Il portafoglio 60/40 è sempre stata una guida preziosa per gli investitori in qualunque contesto di mercato. Questa strategia, che consiste nell’investire il 60% del capitale in azioni e il 40% in obbligazioni, storicamente ha funzionato molto bene. Questo perché azioni e obbligazioni sono due asset che tendono a muoversi in direzioni opposte. Più precisamente, le obbligazioni – essendo titoli meno rischiosi – svolgono il ruolo di attutire le perdite derivanti da un andamento negativo delle azioni.
La formula chiaramente non è perfetta e non sempre ha funzionato a dovere. L’anno 2022 rappresenta un caso emblematico. L’arrivo dell’inflazione ha fatto schizzare in alto i rendimenti, come conseguenza dell’aumento dei tassi di interesse delle Banche centrali. A quel punto, le azioni sono state vendute perché i mercati tollerano poco un ambiente in cui gli istituti monetari iniziano un ciclo di strette sui tassi. Le obbligazioni hanno subito la stessa sorte perché il loro prezzo è legato da un rapporto inverso con i rendimenti. Per un po’ di tempo, quindi, i prezzi di azioni e obbligazioni si sono mossi in tandem al ribasso, compromettendo le performance del portafoglio 60/40. Tolta la parentesi del 2022, con l’inizio del ciclo di accomodamento delle Banche centrali le azioni hanno ripreso a correre, mentre le obbligazioni sono tornate a esercitare la loro funzione di tamponare le perdite.
Portafoglio 60/40: funzionerà la strategia quest’anno?
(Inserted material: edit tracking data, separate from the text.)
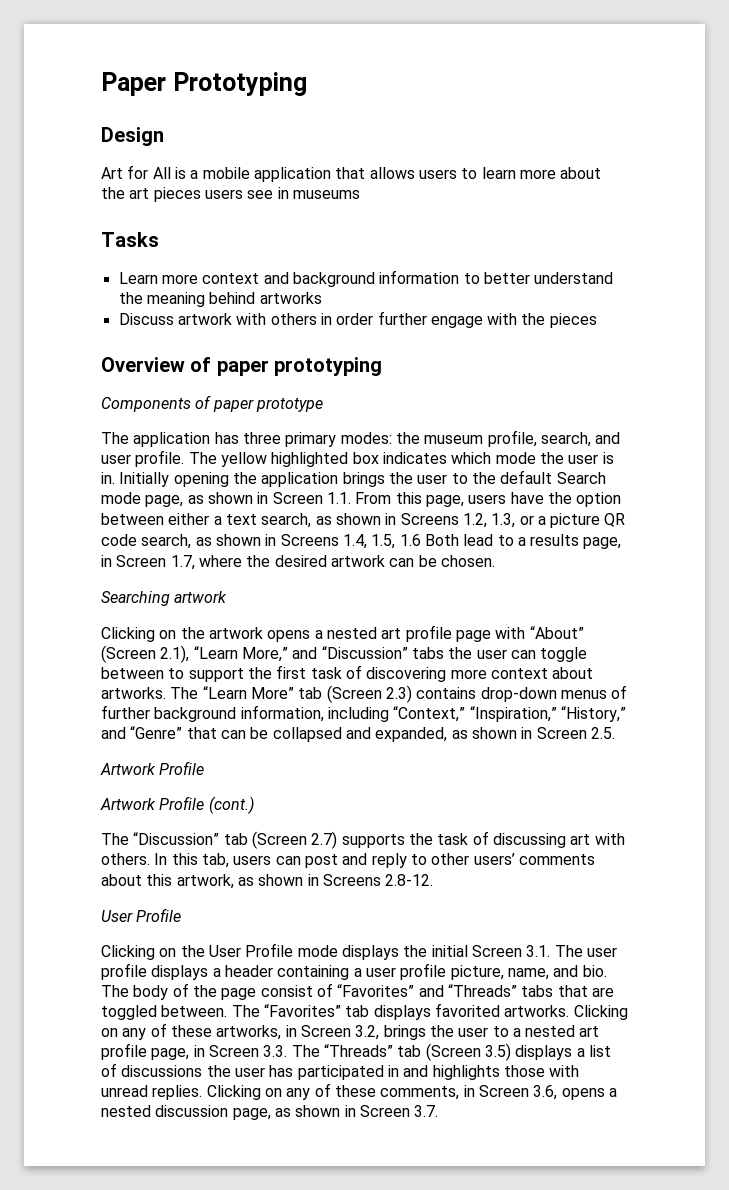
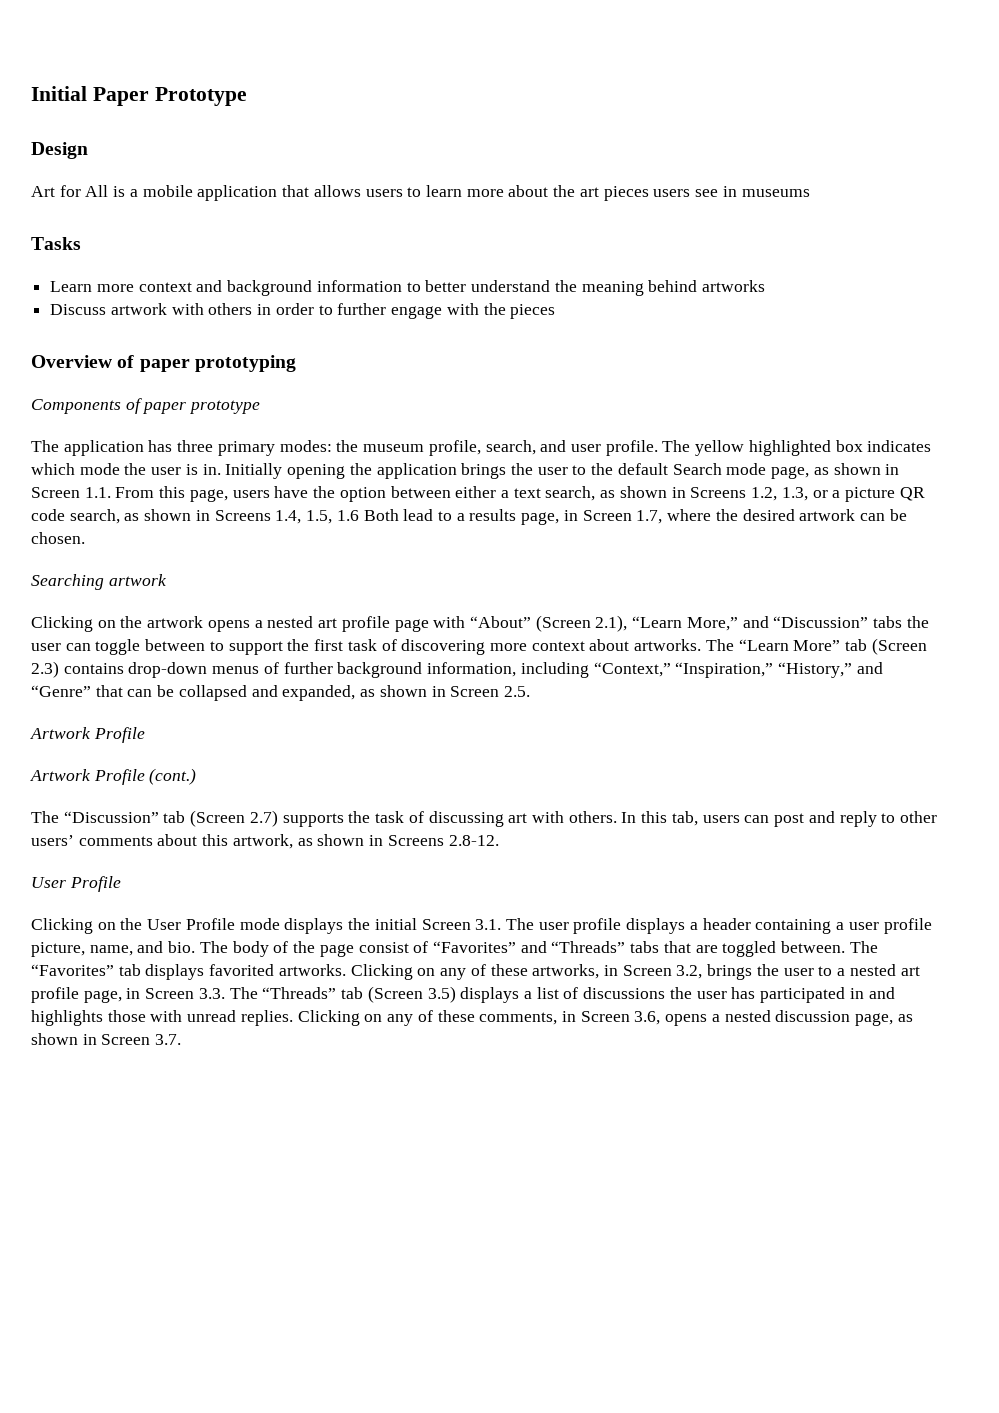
[101,72,307,96] Paper Prototyping -> [31,86,247,106] Initial Paper Prototype
(374, 319) none -> [318,305,333,315] to

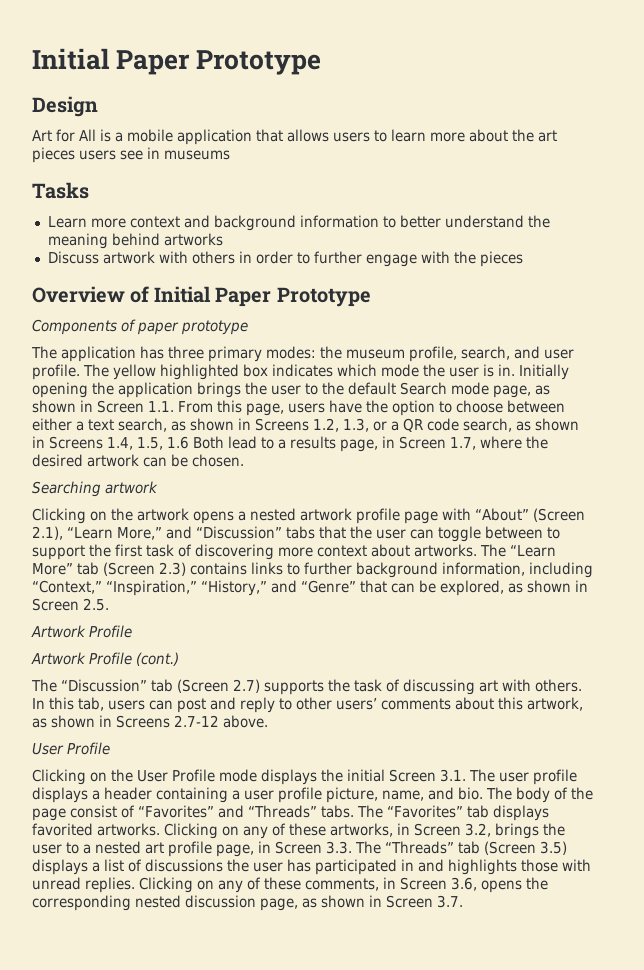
[139,355,296,372] paper prototyping -> [153,286,371,307] Initial Paper Prototype
(386, 494) none -> [438,400,503,413] to choose
[844,487,895,502] picture -> (399, 426) none
[318,618,338,628] art -> [300,508,352,521] artwork
(903, 622) none -> [319,526,346,539] that
[128,662,279,678] drop-down menus of -> [251,562,300,575] links to
[178,685,356,701] collapsed and expanded, -> [440,580,504,596] explored,
[448,835,499,846] 2.8-12. -> [174,715,268,728] 2.7-12 above.
[630,941,846,957] tabs that are toggled between. -> [320,805,354,818] tabs.
[711,1014,720,1022] a -> [526,877,548,890] [32,895,131,911] the corresponding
L’esperienza del 2022 insegna che l’inflazione può essere un nemico insidioso per la strategia 60/40. Quest’anno i rischi possono riemergere con i dazi del presidente degli Stati Uniti, Donald Trump. Tariffe più alte probabilmente spingeranno le aziende americane che importano dai Paesi colpiti a trasferire i costi ai clienti, spingendo in alto i prezzi al consumo.
Questo significa che il portafoglio 60/40 si incepperà nuovamente? Secondo gli analisti di Morningstar non sarà esattamente così, se non altro perché la base di partenza riguardo il mercato obbligazionario è diversa. In sostanza, se le azioni hanno raggiunto valutazioni molto alte misurate dal rapporto price/earning, le obbligazioni presentano rendimenti elevati (prezzi bassi). Ciò implica che il reddito fisso ha maggiore spazio per crescere (o meno spazio per diminuire) in caso di sell-off azionario, anche in un contesto inflazionistico. Uno scenario quindi di azioni e obbligazioni che si muovono all’unisono al ribasso è di conseguenza poco probabile, per la società di ricerca e analisi americana.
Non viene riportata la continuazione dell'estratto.